Mientras recorríamos la plaza, no pude menos que preguntarme: "¿Por qué insistió en venir?". No hablaba casi, parecía preocupada. Con la esperanza de entretenerla, le dije que nos arrimáramos al teatro de títeres. Ahí me esperaba un verdadero disgusto. La comedia pasaba en un manicomio y el médico apaleaba a un loco. Temí que Diana recordara sus internaciones y que se hundiera, aun más, en la melancolía. Me equivoqué notablemente. Se rió, aplaudió, como una niña embelesada. Cuando nos retirábamos, moviendo la cabeza comentó:
– Qué divertido.
Quizá porque nunca me faltaron ansiedades, ahora despertaba todas las mañanas con aprensión de lo que el día pudiera traerme; lo que me traía era la confirmación de que las cosas andaban bien. Raramente Diana salía a la calle; para ir al mercado o para pasear a la perra, me pedía que la acompañara.
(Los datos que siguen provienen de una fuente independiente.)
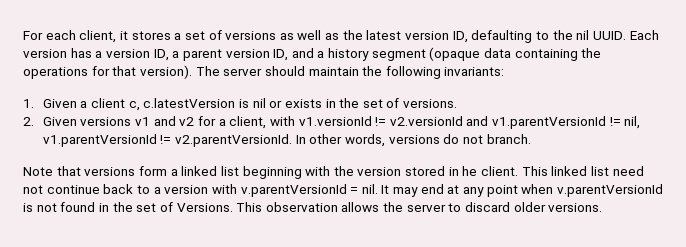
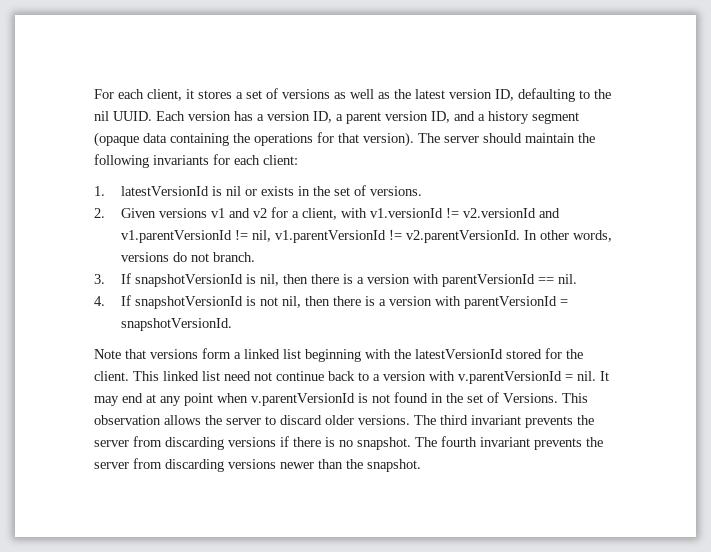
- The server should maintain the following invariants:
- 1. Given a client c, c.latestVersion is nil or exists in the set of versions.
+ The server should maintain the following invariants for each client:
+ 1. latestVersionId is nil or exists in the set of versions.
+ 3. If snapshotVersionId is nil, then there is a version with parentVersionId == nil.
+ 4. If snapshotVersionId is not nil, then there is a version with parentVersionId = snapshotVersionId.
- Note that versions form a linked list beginning with the version stored in he client.
+ Note that versions form a linked list beginning with the latestVersionId stored for the client.
+ The third invariant prevents the server from discarding versions if there is no snapshot. The fourth invariant prevents the server from discarding versions newer than the snapshot.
Una tarde cayó el profesor Standle. Mi señora lo trató con una indiferencia que me dejó pasmado y lo atajó cuando se disponía a someternos a un examen completo sobre la técnica de enseñar perros. El cargoso, que es tan afecto a prolongar las visitas, a los pocos minutos nos dijo adiós y con la desorientación pintada en la cara salió al trote. Era notable cómo se entendían las dos Dianas. No necesitaban de la palabra; se miraban a los ojos y usted juraba que una sabía qué pensaba la otra. A veces llegué a preguntarme si el hecho de llevar e mismo nombre no las disponía favorablemente. Yo me felicitaba
de haber comprado la perra, porque hasta los vecinos más ignorantes me repetían que su presencia había contribuido a la readaptación de m señora a la vida de hogar.